Commentary, News, Trump Administration

Federal “regulator” seeks to end NC’s ability to control predatory payday lending

Could it be that Trump administration officials and appointees sense that their time is limited and that they must act quickly to push through their parting final giveaways to bottom-feeder industries before a change in the nation’s political leadership comes in 2021?

That’s certainly the impression one gets from the latest remarkable announcement from the Office of the Comptroller of the Currency, which is currently headed by an “acting” agency head who was installed in March by Trump’s Treasury Secretary, Steve Mnuchin. The proposal would effectively eviscerate the longstanding and hard won consumer protections that states like North Carolina have put in place to regulate predatory “payday” lending.

This is from a release distributed this morning the good people at the Center for Responsible Lending:

Durham, NC — Yesterday, the Office of the Comptroller of the Currency (OCC) proposed a rule that would allow predatory lenders to partner with out-of-state banks for the purpose of evading North Carolina’s interest rate cap.

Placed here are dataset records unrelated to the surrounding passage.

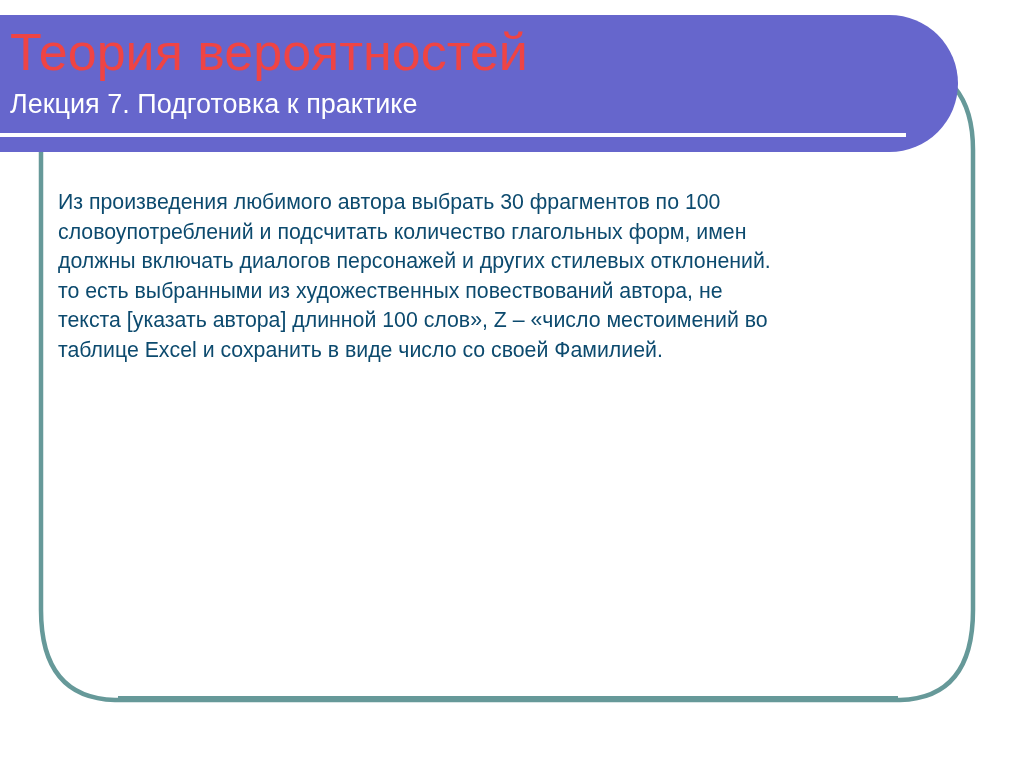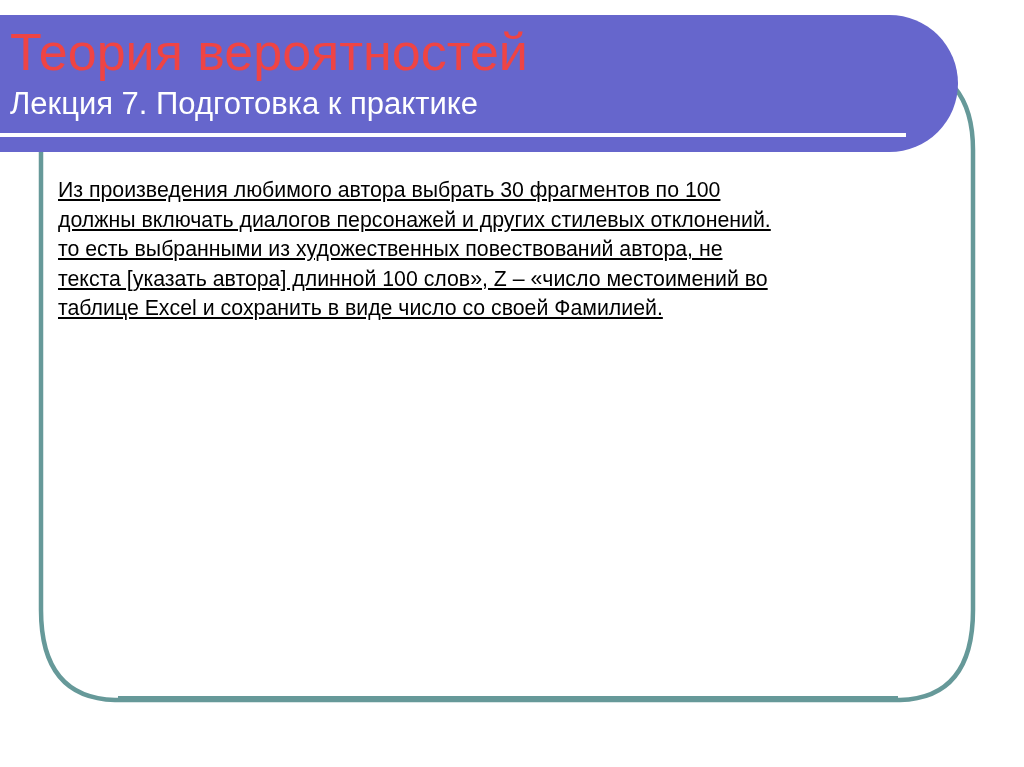--- a/index.html
+++ b/index.html
@@ -53,7 +53,7 @@
       left: 10px;
       top: 88px;
       color: #ffffff;
-      font-size: 31px;
+      font-size: 27px;
       line-height: 32px;
       white-space: nowrap;
     }

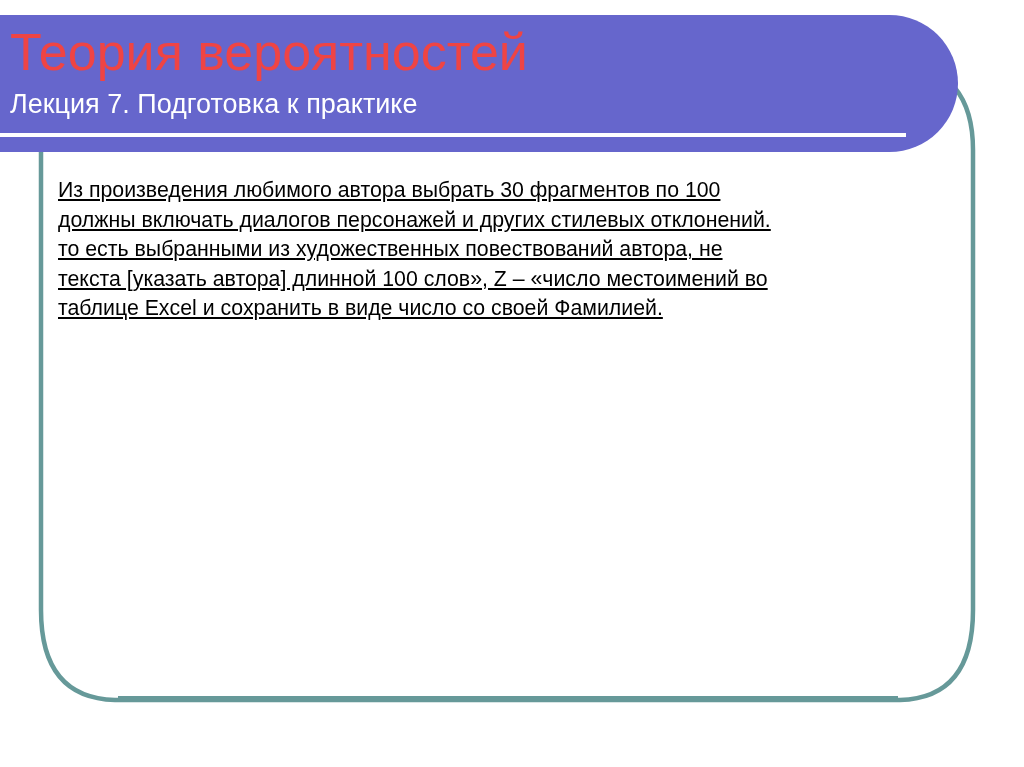--- a/index.html
+++ b/index.html
@@ -60,12 +60,11 @@
     .body-text {
       position: absolute;
       left: 58px;
-      top: 176px;
+      top: 188px;
       width: 890px;
-      color: #000000;
+      color: #0c4a6e;
       font-size: 21.3px;
       line-height: 29.6px;
-      text-decoration: underline;
     }
     .body-text .line {
       display: block;

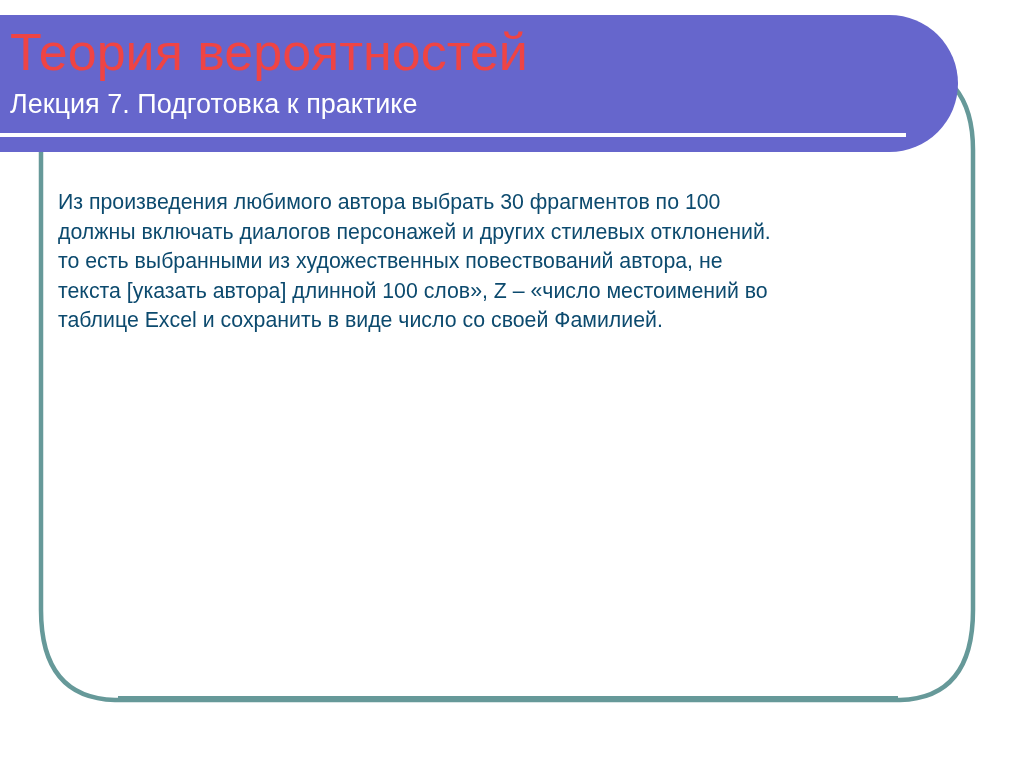--- a/index.html
+++ b/index.html
@@ -87,6 +87,7 @@
 
 <div class="body-text">
   <span class="line">Из произведения любимого автора выбрать 30 фрагментов по 100</span>
+  <span class="line">словоупотреблений и подсчитать количество глагольных форм, имен</span>
   <span class="line">должны включать диалогов персонажей и других стилевых отклонений.</span>
   <span class="line">то есть выбранными из художественных повествований автора, не</span>
   <span class="line">текста [указать автора] длинной 100 слов», Z – «число местоимений во</span>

The “true lender” rule would enable the same situation that the North Carolina Banking Commissioner put a stop to in 2006. Payday lenders like Advance America were operating all over the state, charging annual interest rates up to 400%, which violated North Carolina law and trapped people in high-cost debt cycles. North Carolina currently saves $457 million per year in payday and car title fees by enforcing our consumer protections.

Payday and car title loans are marketed as quick relief for cash-strapped borrowers, but overwhelming evidence shows that the business model of these lenders is based on engaging customers in a long-term repeat cycle. Payday lenders obtain 75% of their revenue from borrowers with more than 10 loans per year.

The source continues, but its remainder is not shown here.